The first step is to uncompress the mp3. As long as you're doing this as a batch job, rather than use LAME as a library, just use an existing command-line program to convert the mp3 to a temporary WAV file, that will be much easier. Then find a library to read WAV files - it's a relatively simple format and you should find lots of sample code online, or you could write your own in an afternoon.
Suppose your song is 60 minutes long: 60 minutes * 60 seconds/minute * 44100 samples/second = 158,760,000 samples. (Twice that if it's a stereo song.) If your image is 1000 pixels wide, you only want to display one sample for every 158,760 samples.
(As an aside, you won't see much detail at that resolution. Perhaps a better solution would be to show a waveform of just the first 5 minutes, or render a larger image that the user can scroll?)

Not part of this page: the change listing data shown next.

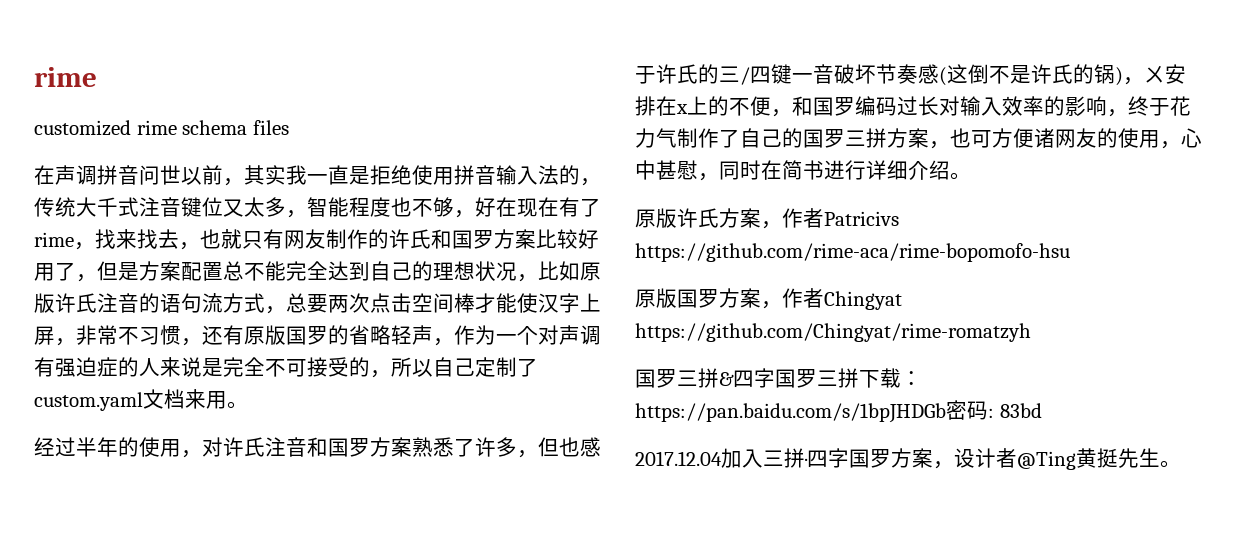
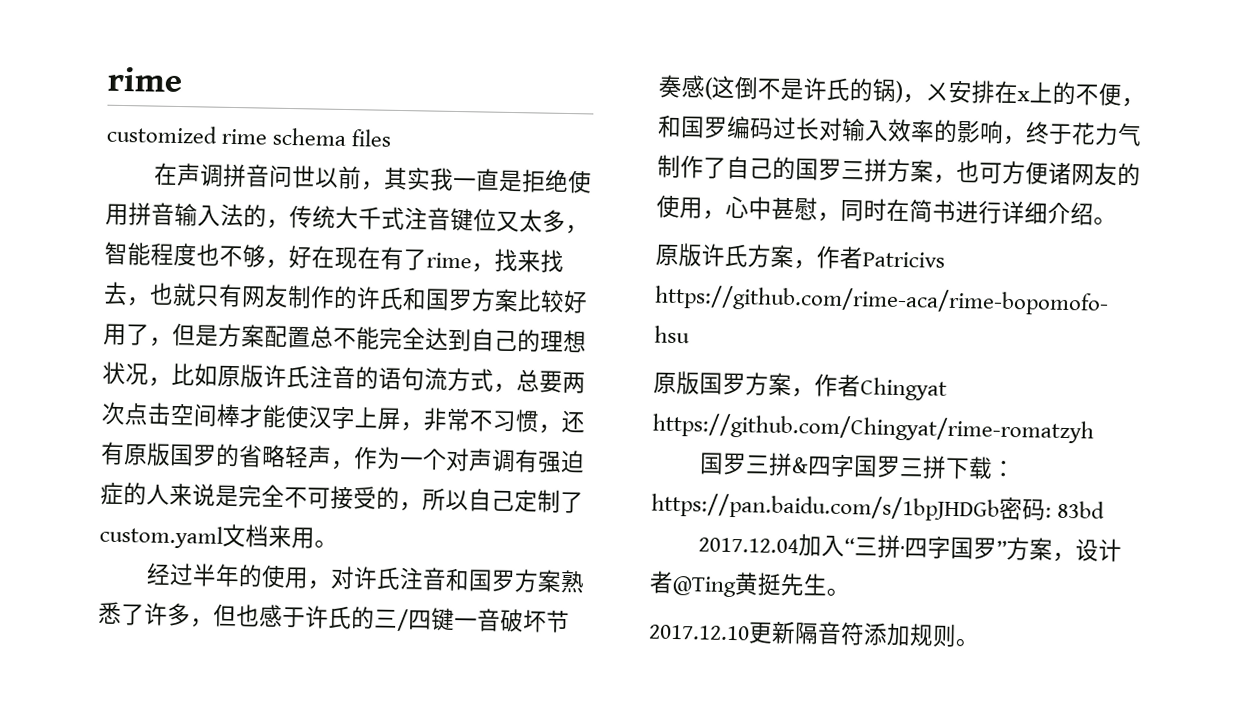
- 2017.12.04加入三拼·四字国罗方案，设计者@Ting黄挺先生。
+ 2017.12.04加入“三拼·四字国罗”方案，设计者@Ting黄挺先生。
+ 2017.12.10更新隔音符添加规则。

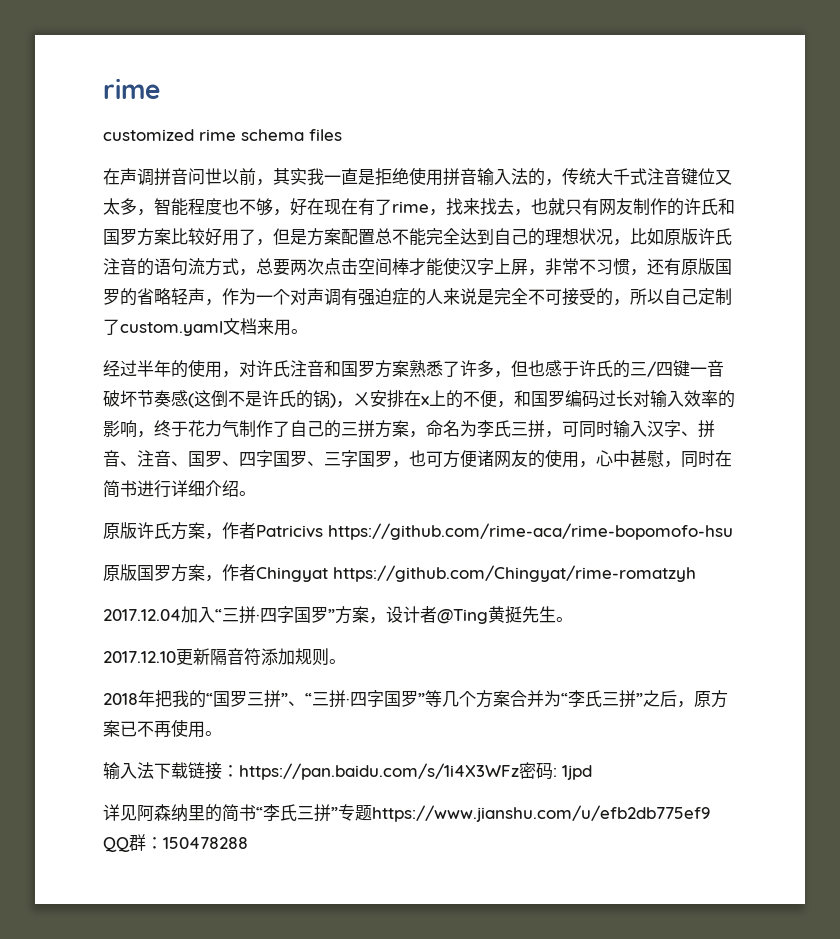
- 经过半年的使用，对许氏注音和国罗方案熟悉了许多，但也感于许氏的三/四键一音破坏节奏感(这倒不是许氏的锅)，ㄨ安排在x上的不便，和国罗编码过长对输入效率的影响，终于花力气制作了自己的国罗三拼方案，也可方便诸网友的使用，心中甚慰，同时在简书进行详细介绍。
+ 经过半年的使用，对许氏注音和国罗方案熟悉了许多，但也感于许氏的三/四键一音破坏节奏感(这倒不是许氏的锅)，ㄨ安排在x上的不便，和国罗编码过长对输入效率的影响，终于花力气制作了自己的三拼方案，命名为李氏三拼，可同时输入汉字、拼音、注音、国罗、四字国罗、三字国罗，也可方便诸网友的使用，心中甚慰，同时在简书进行详细介绍。
- 国罗三拼&四字国罗三拼下载：https://pan.baidu.com/s/1bpJHDGb密码: 83bd
+ 2018年把我的“国罗三拼”、“三拼·四字国罗”等几个方案合并为“李氏三拼”之后，原方案已不再使用。
+ 输入法下载链接：https://pan.baidu.com/s/1i4X3WFz密码: 1jpd
+ 详见阿森纳里的简书“李氏三拼”专题https://www.jianshu.com/u/efb2db775ef9 QQ群：150478288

Anyway, you want to read the audio samples for each block of 158,760 samples (in this example), and render it as a vertical line representing the strength of the signal over that portion of the audio. There are two ways to do this:
- The maximum value over that region
- The root-mean-squared (RMS) value over that region
Maximum will show you peaks, while RMS will show you the overall perceived loudness. Both are easy to implement; try both and see which one looks best.
Then you just need to turn that resulting image into a gif. Since this is a batch job anyway, if I were you, I would write out a BMP file (a really easy file format) and then use a command-line program like ImageMagick's "convert" to turn that into a GIF.
Finally, one last note: if you're really tricky, you could read the MP3 frames and extract the gain directly from the bitstream without decoding the whole thing. That's what I did here, and you're welcome to use it - but it's not for the faint of heart. It's roughly 100x faster than decoding the full MP3, but the waveform you get will be a crude approximation.